As Australian borders remain closed, Mipcom was never on the cards for LGI or its China office, but Chau adds that the company has attended a few virtual markets “where it’s made sense.”

If ITV Studios’ executive VP of global content Julie Meldal-Johnsen could pin market appetite down to one thing this fall, she says it would be escapism. The distributor, which is also focusing on its own bespoke virtual Fall Festival event, will be launching “Inside Dubai,” an aspirational three-part series on the emirate’s billionaires, and, following its success with “Schitt’s Creek,” is also expanding into comedy.

This includes the launch of one of Paramount Plus Australia’s first originals, “Spreadsheet,” which focuses on a busy lawyer (“IT Crowd’s” Katherine Parkinson) who builds her own dating platform to cope with the chaos of her romantic life. In a first for ITVS, there’s also an adult animation series, “Ten Year Old Tom” from Steve Dildarian (“The Life & Times of Tim”) and Nick Weidenfeld (“Rick and Morty”).

“This is new for us, but adult animation is [trending] around the world; audiences are very hungry for it,” says Meldal-Johnsen. Keshet Intl., meanwhile, has three new shows from Scandinavia this year that all focus on strong female characters. “Pørni” — Norway’s answer to “Fleabag” — is about a divorced mother and social worker trying to find her way in the world. “Dreaming of England,” from Sweden’s SVT, focuses on three generations of women from the same family.

The big launch from the Israeli distributor this year, however, is the tense, eight-part NorwegianGerman thriller “Furia,” penned by “Mammon” creator Gjermund S. Eriksen.

Produced by Oslo-based Monster Scripted and Germany’s X Filme (“Babylon Berlin”), the series follows undercover agent Ragna as she infiltrates a far-right terror cell to avert a major event in Berlin. According to Keshet’s VP of sales Rose Hughes, the push by global SVODs into Europe as well as the mushrooming of local SVODs has created a “buoyant” programming market.

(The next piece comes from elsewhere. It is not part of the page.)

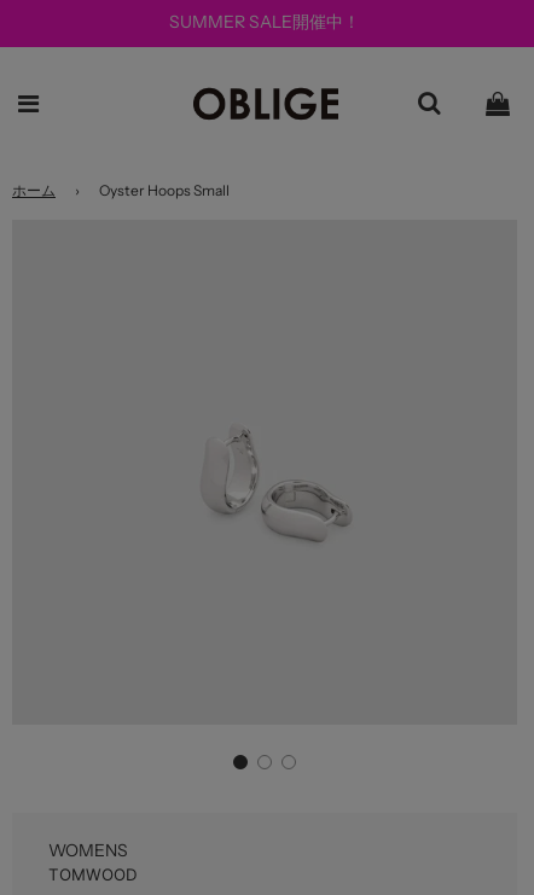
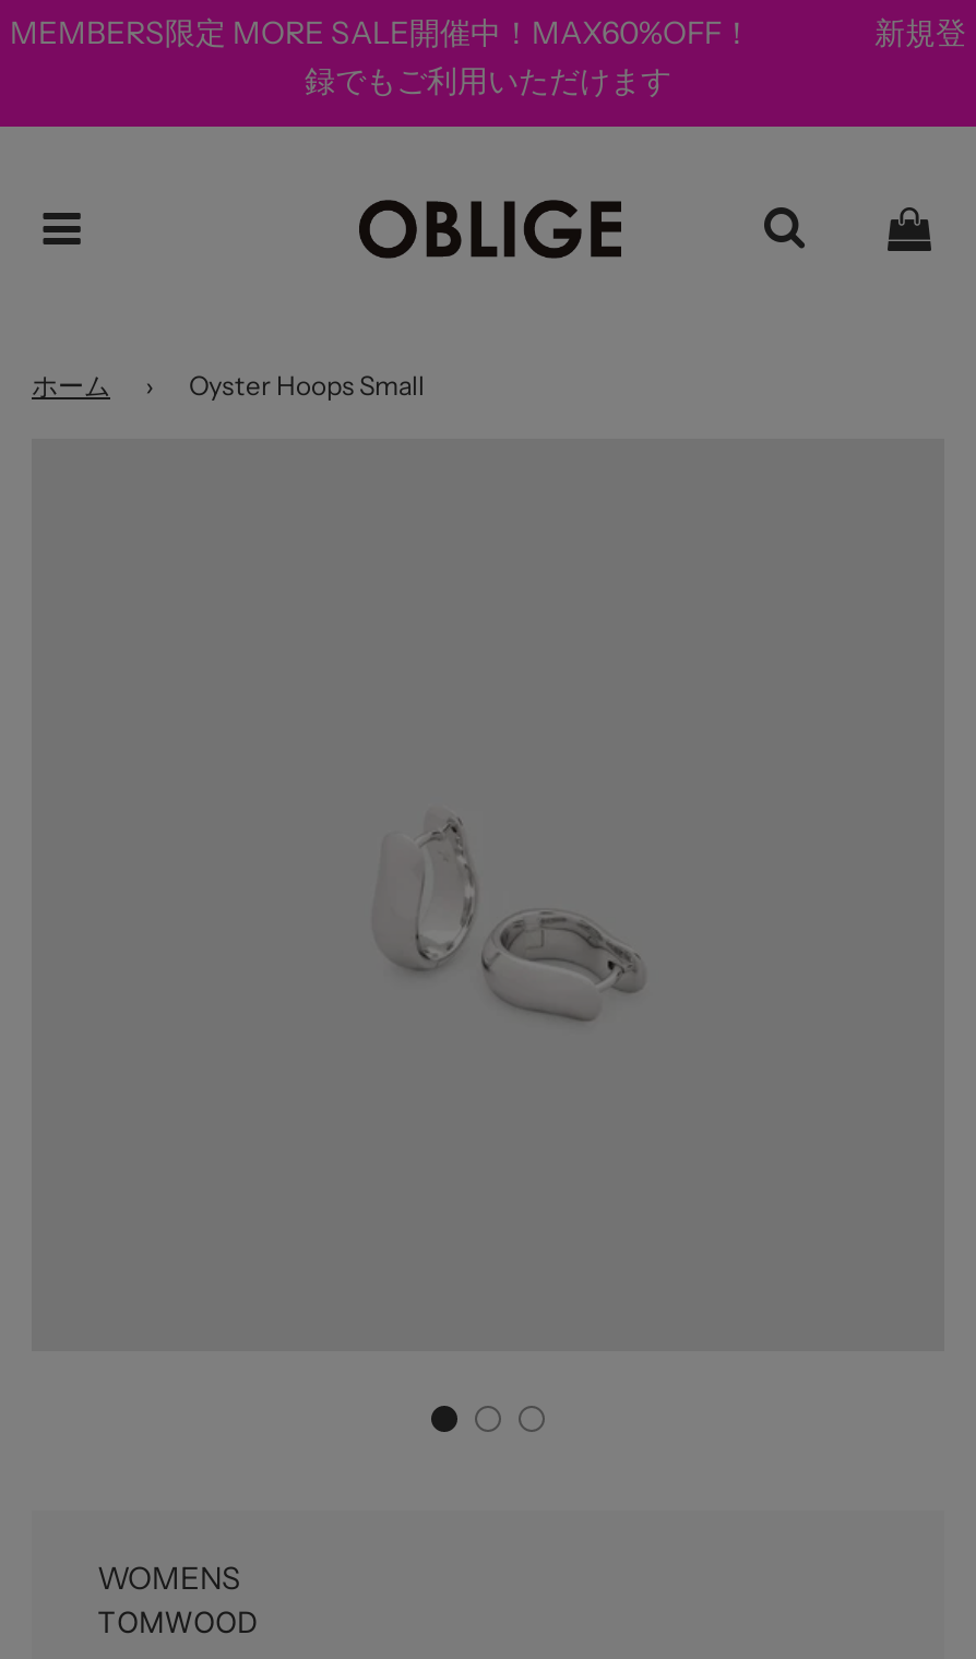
[169,11,360,33] SUMMER SALE開催中！ -> [10,13,966,100] MEMBERS限定 MORE SALE開催中！MAX60%OFF！ 新規登 | 録でもご利用いただけます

“There’s such a demand for content right now — we’re doing lots of deals often with multiple windowing at the same time,” she says. “There are also so many new buyers to talk to in the SVOD space: Discovery’s D Plus, BrutX in France and Acorn and BritBox in the U.K.”

Hughes is also excited about the blossoming AVOD space, pioneered by the likes of Discovery-ProSieben joint venture Joyn in Germany. Fremantle’s Richter also says AVOD, including free ad-supported TV channels such as Pluto TV or IMDb TV, is “a huge growth area,” noting that the traditional pay-TV world has always existed alongside ad-supported free programming.

“If you look at the traditional local markets, there’s no linear broadcaster that doesn’t have a VOD extension, and for commercial free-to-air that’s mostly AVOD, so the market is already there,” says Richter.